BEGIN

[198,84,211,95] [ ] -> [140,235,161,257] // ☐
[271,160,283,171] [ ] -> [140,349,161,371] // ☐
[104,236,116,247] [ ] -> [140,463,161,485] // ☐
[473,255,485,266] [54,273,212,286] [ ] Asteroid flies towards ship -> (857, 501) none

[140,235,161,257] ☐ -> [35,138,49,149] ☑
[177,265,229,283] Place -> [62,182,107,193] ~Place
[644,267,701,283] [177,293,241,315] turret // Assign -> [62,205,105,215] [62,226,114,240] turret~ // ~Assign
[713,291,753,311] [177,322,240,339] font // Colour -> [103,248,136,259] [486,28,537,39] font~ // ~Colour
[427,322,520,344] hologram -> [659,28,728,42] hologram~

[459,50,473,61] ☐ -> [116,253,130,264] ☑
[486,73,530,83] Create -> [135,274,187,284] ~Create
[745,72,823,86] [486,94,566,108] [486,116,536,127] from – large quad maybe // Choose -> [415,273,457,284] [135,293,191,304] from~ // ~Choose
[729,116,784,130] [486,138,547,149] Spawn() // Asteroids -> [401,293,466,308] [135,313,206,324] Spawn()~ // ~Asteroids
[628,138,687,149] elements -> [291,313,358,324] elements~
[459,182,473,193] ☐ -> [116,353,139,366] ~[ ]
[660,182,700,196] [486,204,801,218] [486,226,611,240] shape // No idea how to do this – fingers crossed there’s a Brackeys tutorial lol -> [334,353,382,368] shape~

END
BEGIN

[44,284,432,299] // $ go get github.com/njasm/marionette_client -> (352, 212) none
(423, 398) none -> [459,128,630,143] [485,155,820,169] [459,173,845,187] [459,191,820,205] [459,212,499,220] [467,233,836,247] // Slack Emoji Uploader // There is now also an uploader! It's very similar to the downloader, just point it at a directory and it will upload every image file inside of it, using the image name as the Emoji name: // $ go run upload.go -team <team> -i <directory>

END

■ **TO DO**
Would you please repeat exactly the lines above, starting at the line with "[198,84,211,95] [ ] -> [140,235,161,257] // ☐" and stopping at the line with "[660,182,700,196] [486,204,801,218] [486,226,611,240]", both included?

■ **EXPECTED OUTPUT**
[198,84,211,95] [ ] -> [140,235,161,257] // ☐
[271,160,283,171] [ ] -> [140,349,161,371] // ☐
[104,236,116,247] [ ] -> [140,463,161,485] // ☐
[473,255,485,266] [54,273,212,286] [ ] Asteroid flies towards ship -> (857, 501) none

[140,235,161,257] ☐ -> [35,138,49,149] ☑
[177,265,229,283] Place -> [62,182,107,193] ~Place
[644,267,701,283] [177,293,241,315] turret // Assign -> [62,205,105,215] [62,226,114,240] turret~ // ~Assign
[713,291,753,311] [177,322,240,339] font // Colour -> [103,248,136,259] [486,28,537,39] font~ // ~Colour
[427,322,520,344] hologram -> [659,28,728,42] hologram~

[459,50,473,61] ☐ -> [116,253,130,264] ☑
[486,73,530,83] Create -> [135,274,187,284] ~Create
[745,72,823,86] [486,94,566,108] [486,116,536,127] from – large quad maybe // Choose -> [415,273,457,284] [135,293,191,304] from~ // ~Choose
[729,116,784,130] [486,138,547,149] Spawn() // Asteroids -> [401,293,466,308] [135,313,206,324] Spawn()~ // ~Asteroids
[628,138,687,149] elements -> [291,313,358,324] elements~
[459,182,473,193] ☐ -> [116,353,139,366] ~[ ]
[660,182,700,196] [486,204,801,218] [486,226,611,240] shape // No idea how to do this – fingers crossed there’s a Brackeys tutorial lol -> [334,353,382,368] shape~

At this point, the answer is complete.